China's President Xi-Jinping The world needs transparent answers

As the casualty figures continues to mount and global economies are heading south, with worrisome thoughts of blistering global recession, Western nations are mounting pressure on China to admit the origin of the deadly coronavirus.

Believe in very high quarters was that the deadly virus that has paralysed the world slipped out of Wuhan lab.

Leading the pressure is United States, the worst affected by the virus, where confirmed cases are stretching towards 700,000 mark, with 35,000 people dead.

The U.S. said it is probing the Wuhan lab connection to the virus crisis.

Worldometers.info claimed the virus has infected more than 2.1 million people and killed about 140,000 worldwide.

The new focus on China’s role came as the world wrestles with a collapsed economy that has created historic jobless numbers.

Only today, Britain, Japan, Australia and New York state extended lockdown measures.

President Donald Trump, who initially downplayed the illness has been attacking China for weeks.

His campaign has won converts, especially among other Western nations.

President Donald Trump The world needs answer

President Donald Trump, who initially downplayed the illness has been attacking China for weeks.

His campaign has won converts, especially among other Western nations.

This was evident after a videoconference among leaders of the Group of Seven industrialised democracies.

British Foreign Secretary Dominic Raab told reporters there could be no “business as usual” with China.

“We’ll have to ask the hard questions about how it came about and how it couldn’t have been stopped earlier,” said Raab.

Raab has been acting for Prime Minister Boris Johnson, who is recovering from the virus.

French President Emmanuel Macron warned not to be “naive” in believing China has handled the outbreak well.

“There are clearly things that have happened that we don’t know about,” he said in an interview with the Financial Times.

COVID-19 first emerged late last year in Wuhan, with China saying it was suspected to have been transmitted to humans at a meat market that butchered exotic animals.

The Washington Post and Fox News reported there were growing suspicions the virus in fact slipped out of a sensitive laboratory in Wuhan.

The lab was said to be studying bats, blamed for the SARS coronavirus outbreak in 2003.

Neither outlet suggested the virus was spread deliberately.

Secretary of State Mike Pompeo said China should have been more transparent about the laboratory.

“We’re doing a full investigation of everything we can to learn how it is the case that this virus got away, got out into the world and now has created so much tragedy — so much death,” Pompeo told Fox News.

Chinese President Xi Jinping and Russian President Vladimir Putin spoke by phone and called efforts to blame Beijing counterproductive.

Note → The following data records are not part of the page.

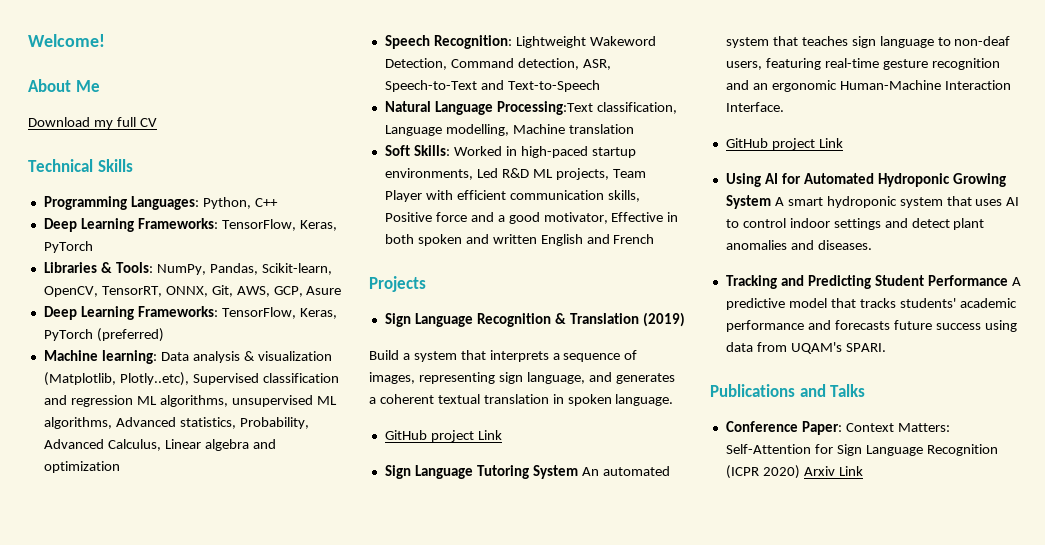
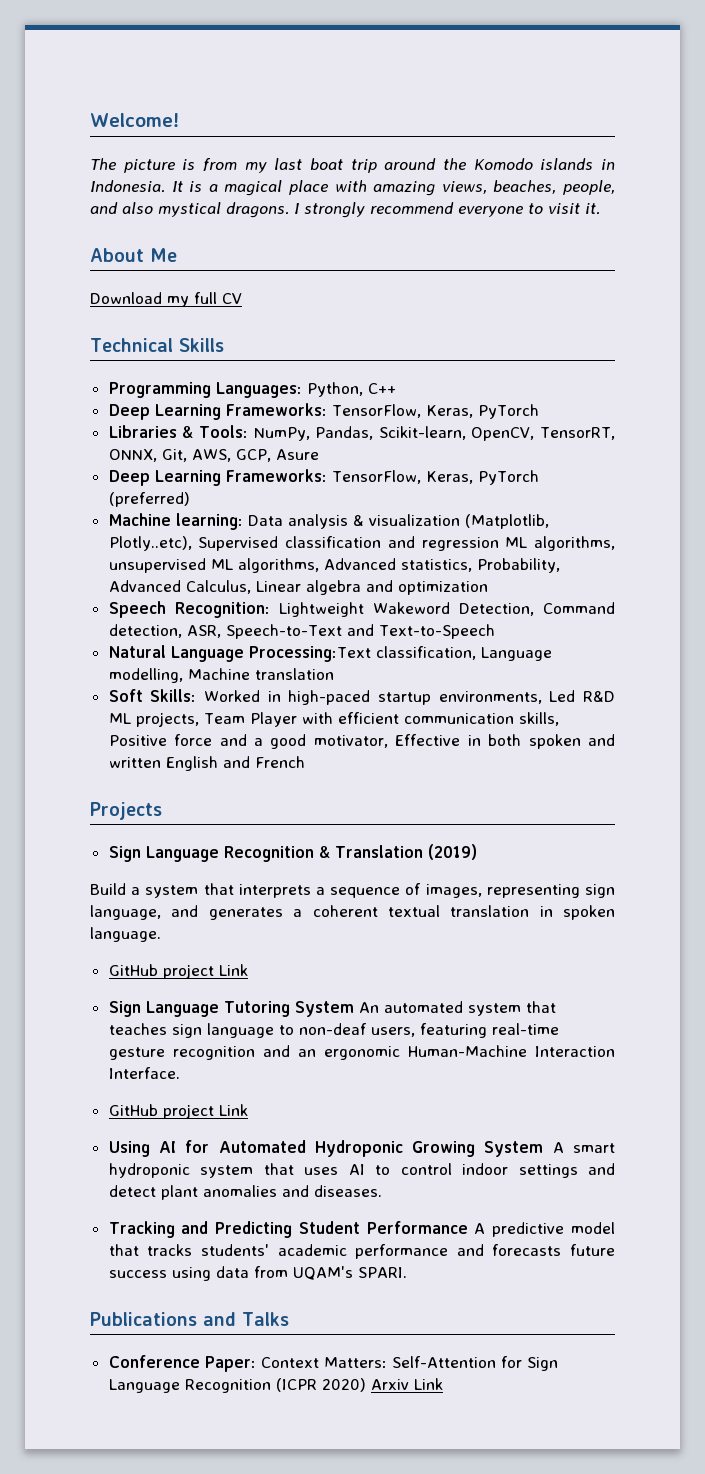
+ The picture is from my last boat trip around the Komodo islands in Indonesia. It is a magical place with amazing views, beaches, people, and also mystical dragons. I strongly recommend everyone to visit it.

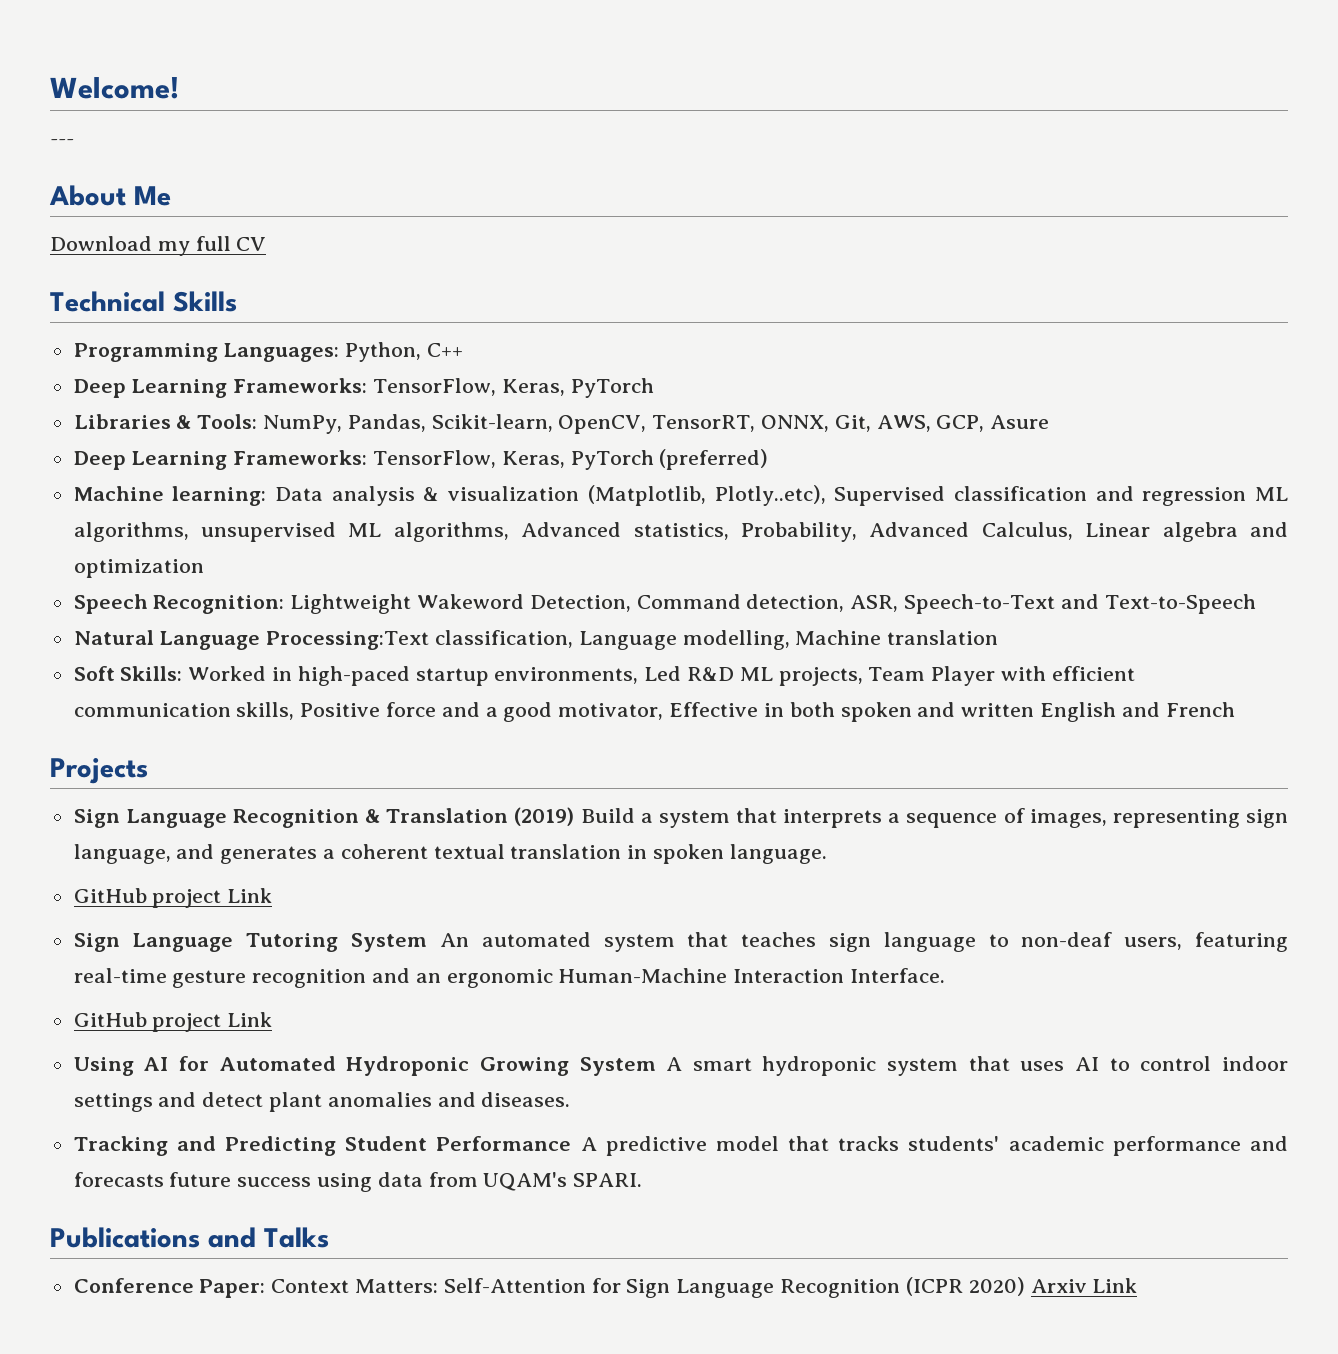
- The picture is from my last boat trip around the Komodo islands in Indonesia. It is a magical place with amazing views, beaches, people, and also mystical dragons. I strongly recommend everyone to visit it.
+ ---
- Sign Language Recognition & Translation (2019)
- Build a system that interprets a sequence of images, representing sign language, and generates a coherent textual translation in spoken language.
+ Sign Language Recognition & Translation (2019) Build a system that interprets a sequence of images, representing sign language, and generates a coherent textual translation in spoken language.

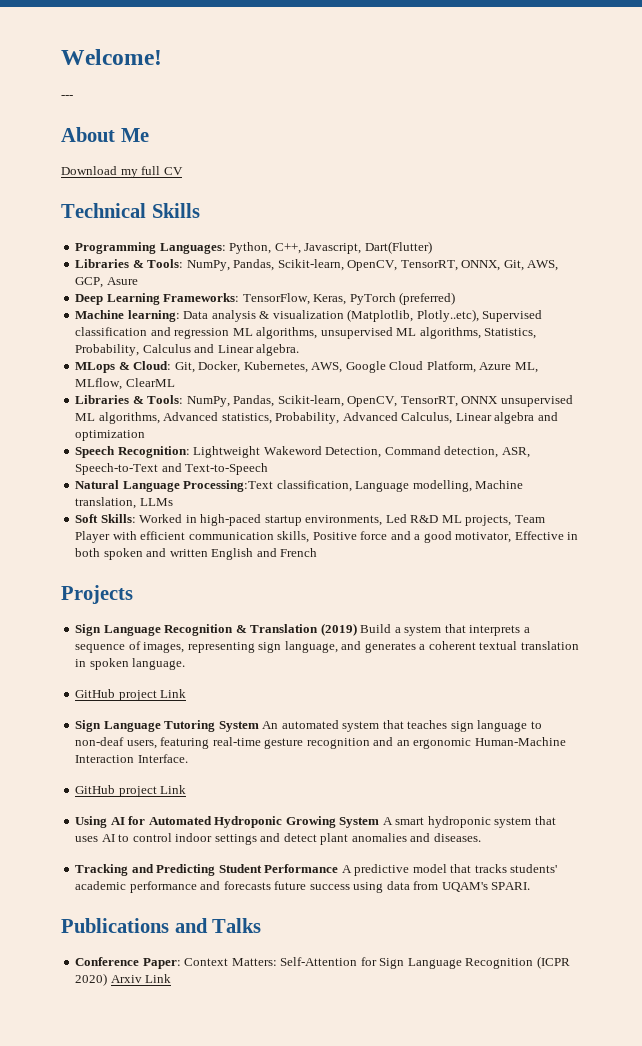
- Programming Languages: Python, C++
- Deep Learning Frameworks: TensorFlow, Keras, PyTorch
+ Programming Languages: Python, C++, Javascript, Dart(Flutter)
- Machine learning: Data analysis & visualization (Matplotlib, Plotly..etc), Supervised classification and regression ML algorithms, unsupervised ML algorithms, Advanced statistics, Probability, Advanced Calculus, Linear algebra and optimization
+ Machine learning: Data analysis & visualization (Matplotlib, Plotly..etc), Supervised classification and regression ML algorithms, unsupervised ML algorithms, Statistics, Probability, Calculus and Linear algebra.
+ MLops & Cloud: Git, Docker, Kubernetes, AWS, Google Cloud Platform, Azure ML, MLflow, ClearML
+ Libraries & Tools: NumPy, Pandas, Scikit-learn, OpenCV, TensorRT, ONNX unsupervised ML algorithms, Advanced statistics, Probability, Advanced Calculus, Linear algebra and optimization
- Natural Language Processing:Text classification, Language modelling, Machine translation
+ Natural Language Processing:Text classification, Language modelling, Machine translation, LLMs

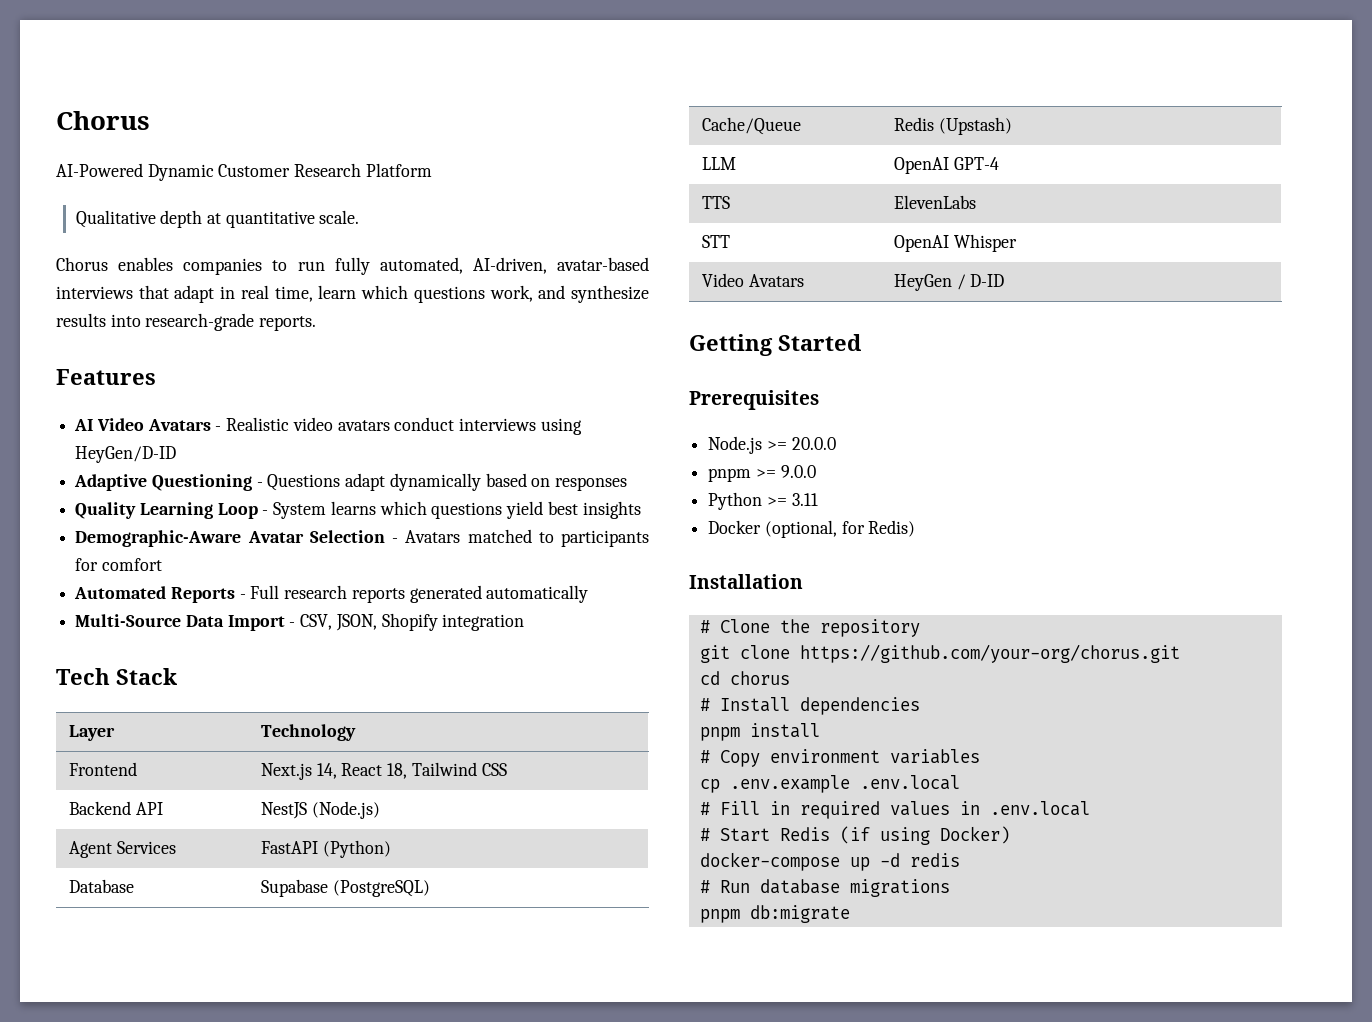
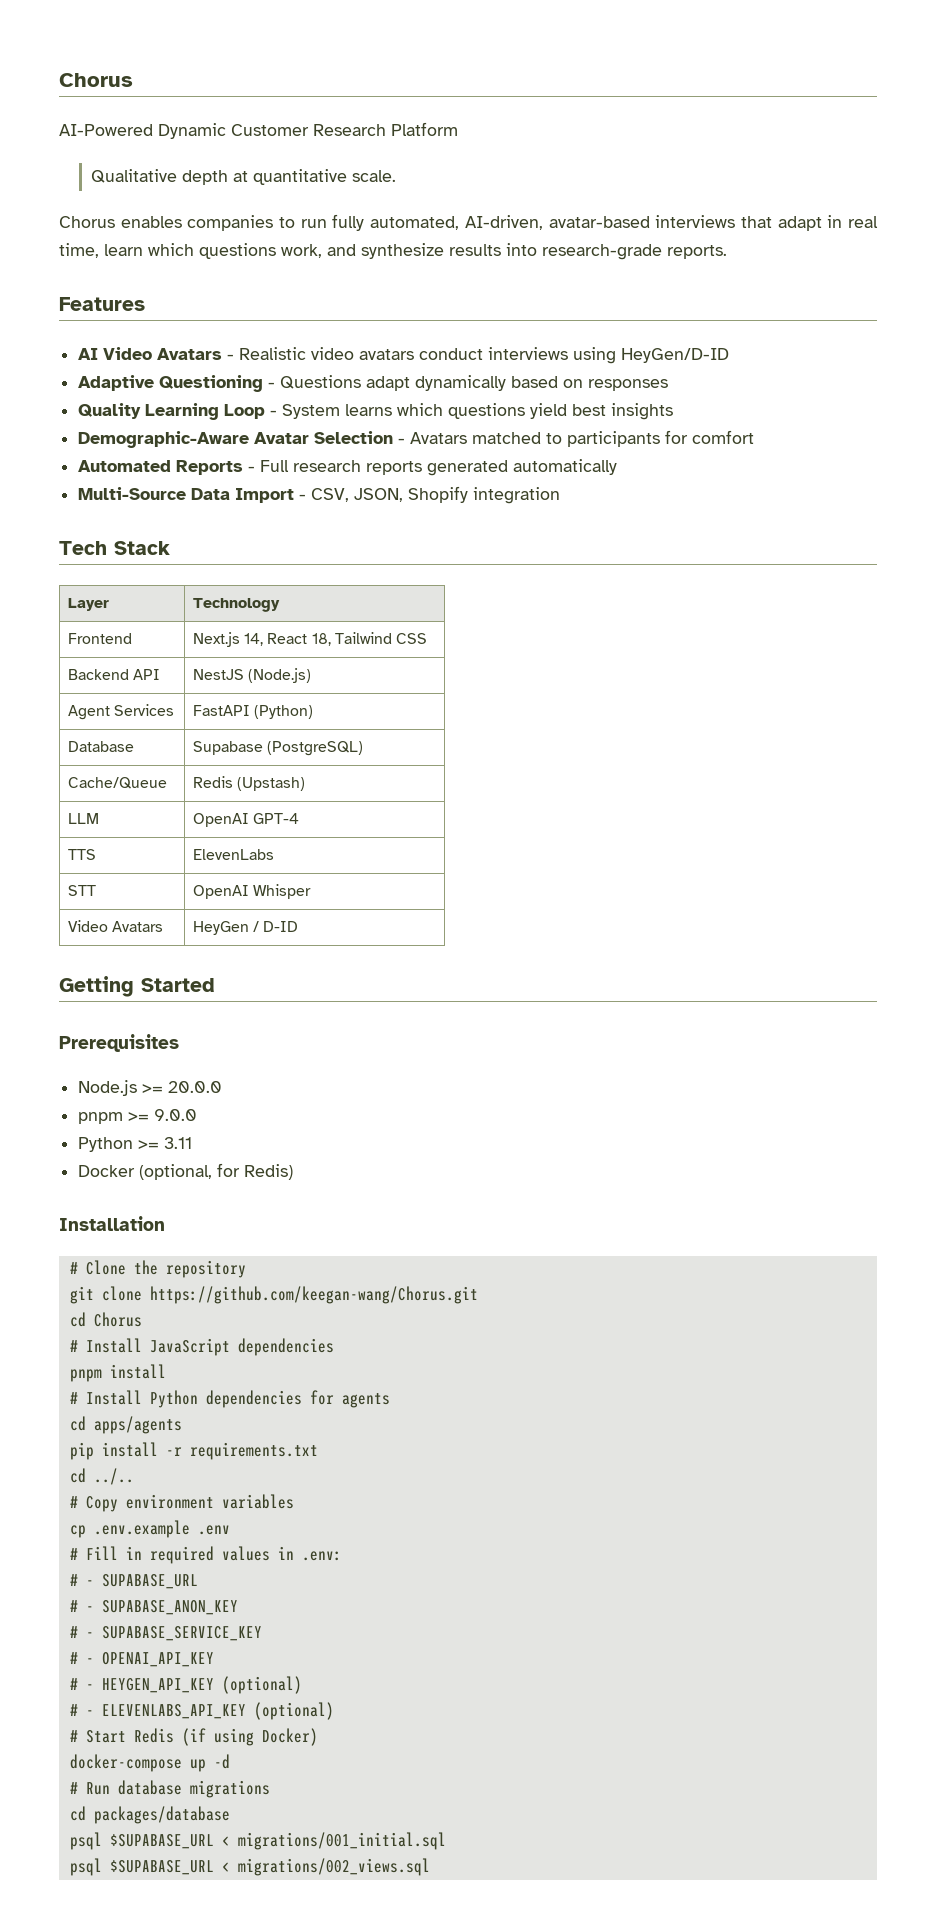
- git clone https://github.com/your-org/chorus.git
- cd chorus
- # Install dependencies
+ git clone https://github.com/keegan-wang/Chorus.git
+ cd Chorus
+ # Install JavaScript dependencies
+ # Install Python dependencies for agents
+ cd apps/agents
+ pip install -r requirements.txt
+ cd ../..
- cp .env.example .env.local
+ cp .env.example .env
- # Fill in required values in .env.local
+ # Fill in required values in .env:
+ # - SUPABASE_URL
+ # - SUPABASE_ANON_KEY
+ # - SUPABASE_SERVICE_KEY
+ # - OPENAI_API_KEY
+ # - HEYGEN_API_KEY (optional)
+ # - ELEVENLABS_API_KEY (optional)
- docker-compose up -d redis
+ docker-compose up -d
- pnpm db:migrate
+ cd packages/database
+ psql $SUPABASE_URL < migrations/001_initial.sql
+ psql $SUPABASE_URL < migrations/002_views.sql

Xi called attempts to politicize the pandemic “detrimental to international cooperation”.

Putin denounced “attempts by some people to smear China,” according to China’s state-run Xinhua news agency.

Chinese foreign ministry spokesman Zhao Lijian quoted the World Health Organization as saying there was no evidence the virus was produced in a lab.

“Many well-known medical experts in the world also believe that the so-called laboratory leak hypothesis has no scientific basis,” Zhao said.

Zhai had previously outraged the United States by spreading a theory that US troops introduced the coronavirus in Wuhan.

Was the coronavirus a virus bred at a Wuhan laboratory.

The West and many parts of the world want a transparent answer from China.